Leave than engage with the arts”.

Critics who agree with Tagore’s assessment of the India Pavilion include Casey Lesser of Artsy, who suggested: “The best way to take the pulse of contemporary art worldwide may be by visiting the Venice Biennale’s national pavilions.”

Lesser continued: “In its second-ever showing at the biennale, India is honouring the 150th anniversary of Mahatma Gandhi’s birth. Rather than showing literal representations of the celebrated leader and activist, however, curator Roobina Karode chose artists who channel

Gandhi’s timeless influence. Sculptures, installations, painting, and video evoke peaceful protest, passive resistance, and respect for the environment.

“The crown jewel of the pavilion is an installation, Covering Letter (2012), by the Mumbai-based artist Jitish Kallat.
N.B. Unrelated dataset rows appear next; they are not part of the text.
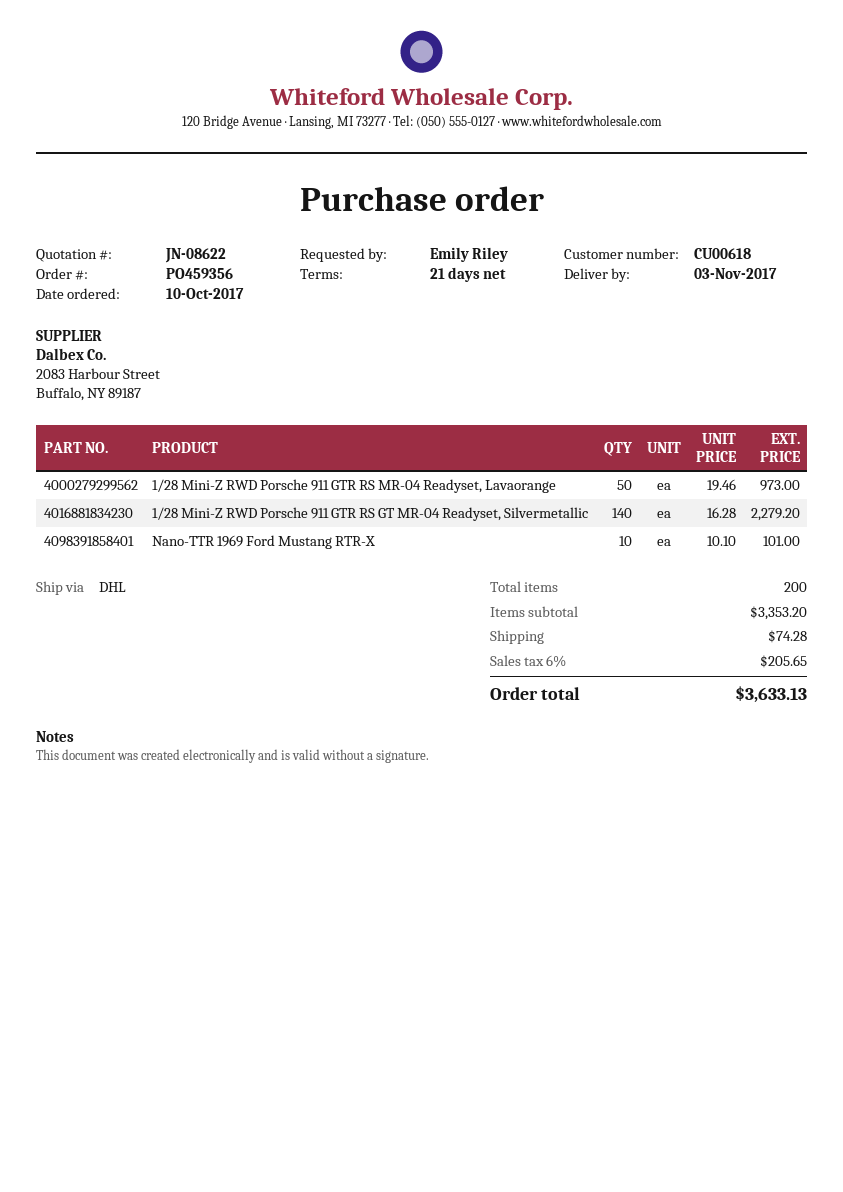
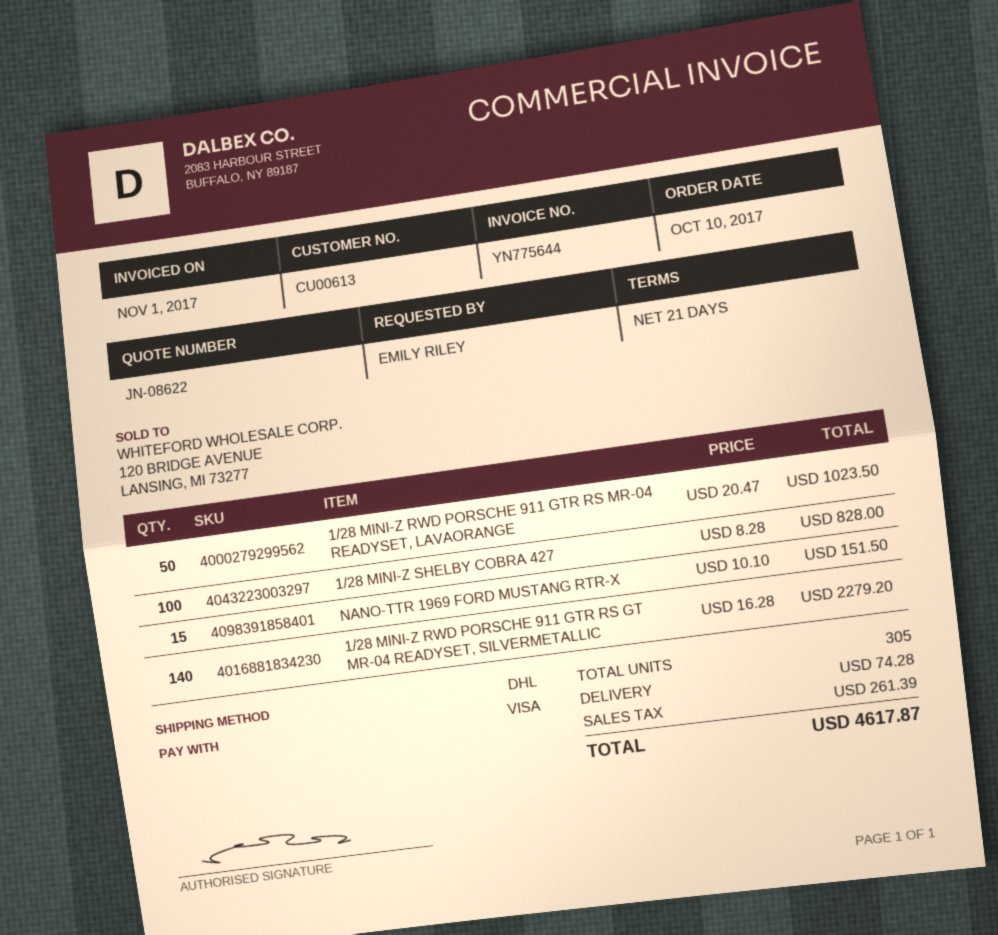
customer number: CU00618 -> CU00613
1/28 Mini-Z RWD Porsche 911 GTR RS MR-04 Readyset, Lavaorange: 50 x 19.46 = 973.00 -> 50 x 20.47 = 1023.50
Nano-TTR 1969 Ford Mustang RTR-X: 10 x 10.10 = 101.00 -> 15 x 10.10 = 151.50
1/28 MINI-Z SHELBY COBRA 427: none -> 100 x 8.28 = 828.00
total quantity: 200 -> 305
tax: 205.65 -> 261.39
total: 3633.13 -> 4617.87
“Walk into the pitch-black theatre, and you’ll find a glowing stream of mist and a projection of words flowing through it. Look carefully, and you’ll see that it’s a letter, written five weeks before the start of World War II, from Gandhi to Adolf Hitler. You can walk through Gandhi’s plea for peace, in which he addresses Hitler: ‘Dear Friend.’ “‘You actually find yourself in that long corridor of human possibility, a letter going from ‘one of the most well-known proponents of peace to one of the most brutal perpetrators of violence, cohabitating

the planet at that same moment in time, Kallat explained’,” Lesser said.
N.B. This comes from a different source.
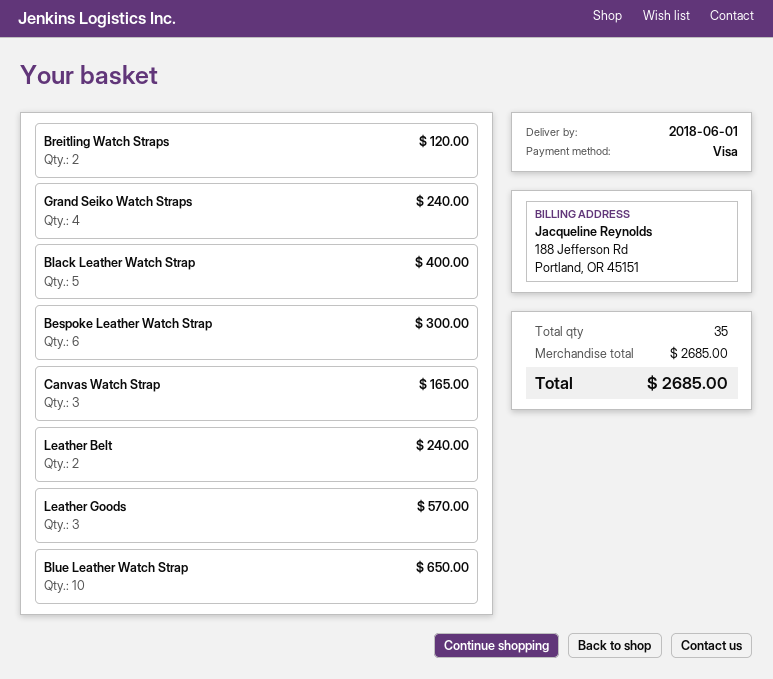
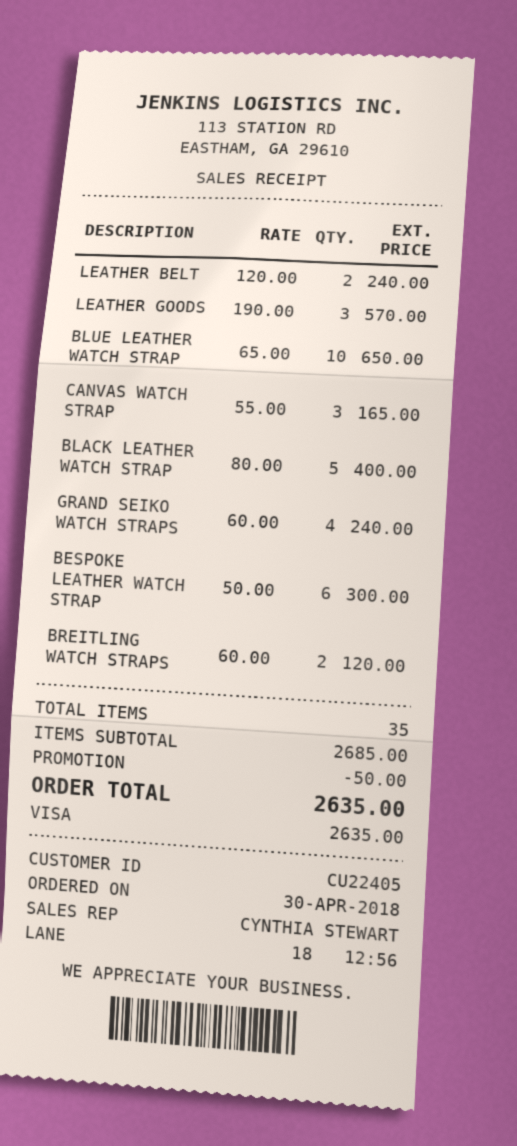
discount: none -> 50.00
total: 2685.00 -> 2635.00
“And I think that becomes a space for self-reflection in some ways.”

The India Pavilion is also praised by The Art newspaper: “Mahatma Gandhi, perhaps the most famous Indian of all time, forms the central theme to the group exhibition at the India Pavilion.

“In Broken Branches (2002), Atul Dodiya has recreated the old wooden cabinets found in the Gandhi museum in Porbandar, filling them with prosthetics, books, tools and weaving in personal items, while GR Iranna has covered one of the walls with hundreds of wooden

padukas for his work Naavu (We Together, 2012), which refers to Gandhi’s choice of wood slippers – he rejected leather – and the power of collective marching.”